===== RECORD EXTRACTS =====
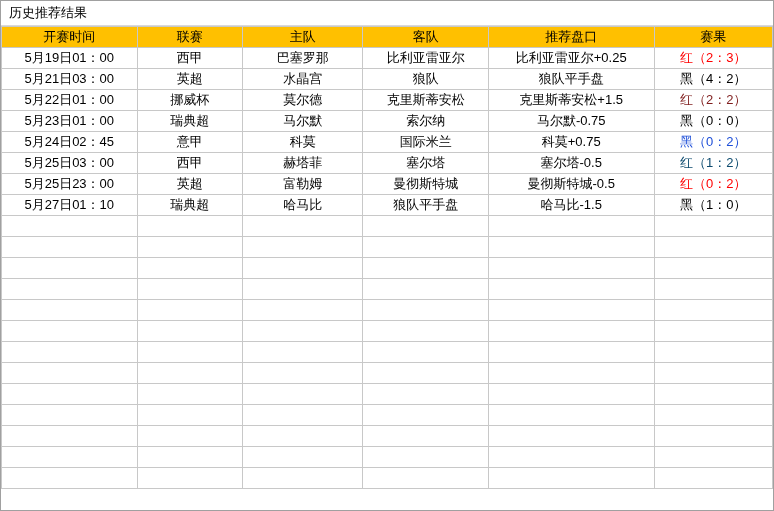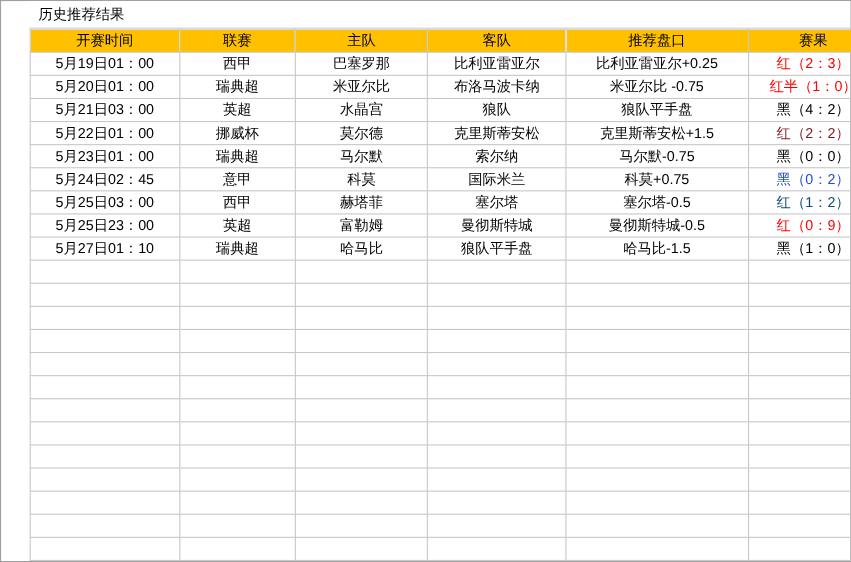--- a/index.html
+++ b/index.html
@@ -22,7 +22,6 @@
     box-sizing: border-box;
     border: 1px solid #a0a0a0;
     background: #ffffff;
-    padding-left: 26px;
   }
   .title-bar {
     height: 24px;

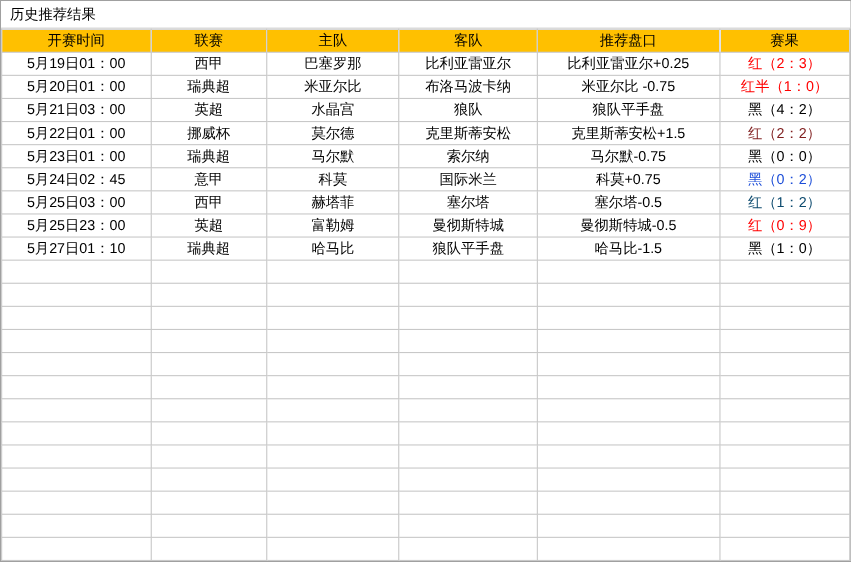--- a/index.html
+++ b/index.html
@@ -99,14 +99,6 @@
           <td style="color: rgb(255, 0, 0);">红（2：3）</td>
         </tr>
         <tr>
-          <td class="time">5月20日01：00</td>
-          <td>瑞典超</td>
-          <td>米亚尔比</td>
-          <td>布洛马波卡纳</td>
-          <td>米亚尔比 -0.75</td>
-          <td style="color: rgb(255, 0, 0);">红半（1：0）</td>
-        </tr>
-        <tr>
           <td class="time">5月21日03：00</td>
           <td>英超</td>
           <td>水晶宫</td>

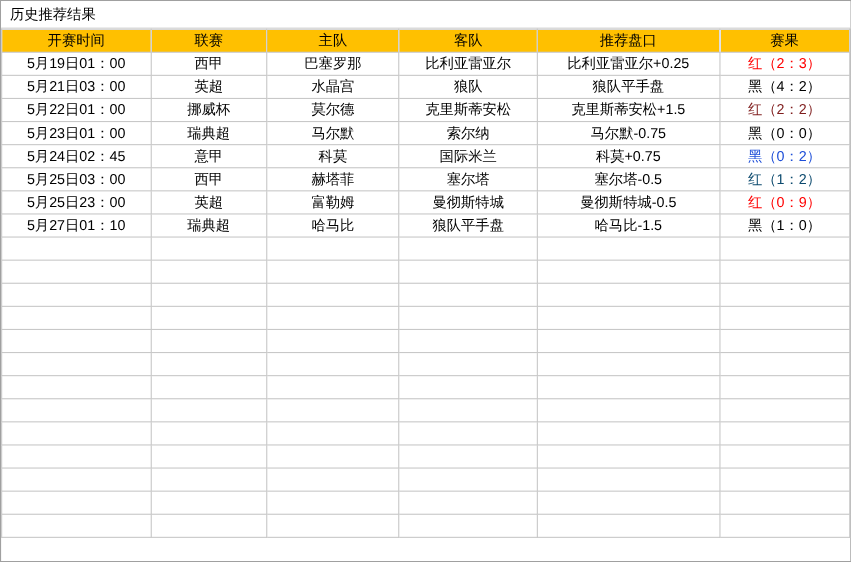--- a/index.html
+++ b/index.html
@@ -144,7 +144,7 @@
           <td>富勒姆</td>
           <td>曼彻斯特城</td>
           <td>曼彻斯特城-0.5</td>
-          <td style="color: rgb(255, 0, 0);">红（0：9）</td>
+          <td style="color: rgb(255, 0, 0);">红（0：2）</td>
         </tr>
         <tr>
           <td class="time">5月27日01：10</td>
=====
[EXERCISE INSTRUCTIONS]:
Return the records above exactly as written, but without any of the pictures.

[ANSWER SECTION]:
--- a/index.html
+++ b/index.html
@@ -22,7 +22,6 @@
     box-sizing: border-box;
     border: 1px solid #a0a0a0;
     background: #ffffff;
-    padding-left: 26px;
   }
   .title-bar {
     height: 24px;

--- a/index.html
+++ b/index.html
@@ -99,14 +99,6 @@
           <td style="color: rgb(255, 0, 0);">红（2：3）</td>
         </tr>
         <tr>
-          <td class="time">5月20日01：00</td>
-          <td>瑞典超</td>
-          <td>米亚尔比</td>
-          <td>布洛马波卡纳</td>
-          <td>米亚尔比 -0.75</td>
-          <td style="color: rgb(255, 0, 0);">红半（1：0）</td>
-        </tr>
-        <tr>
           <td class="time">5月21日03：00</td>
           <td>英超</td>
           <td>水晶宫</td>

--- a/index.html
+++ b/index.html
@@ -144,7 +144,7 @@
           <td>富勒姆</td>
           <td>曼彻斯特城</td>
           <td>曼彻斯特城-0.5</td>
-          <td style="color: rgb(255, 0, 0);">红（0：9）</td>
+          <td style="color: rgb(255, 0, 0);">红（0：2）</td>
         </tr>
         <tr>
           <td class="time">5月27日01：10</td>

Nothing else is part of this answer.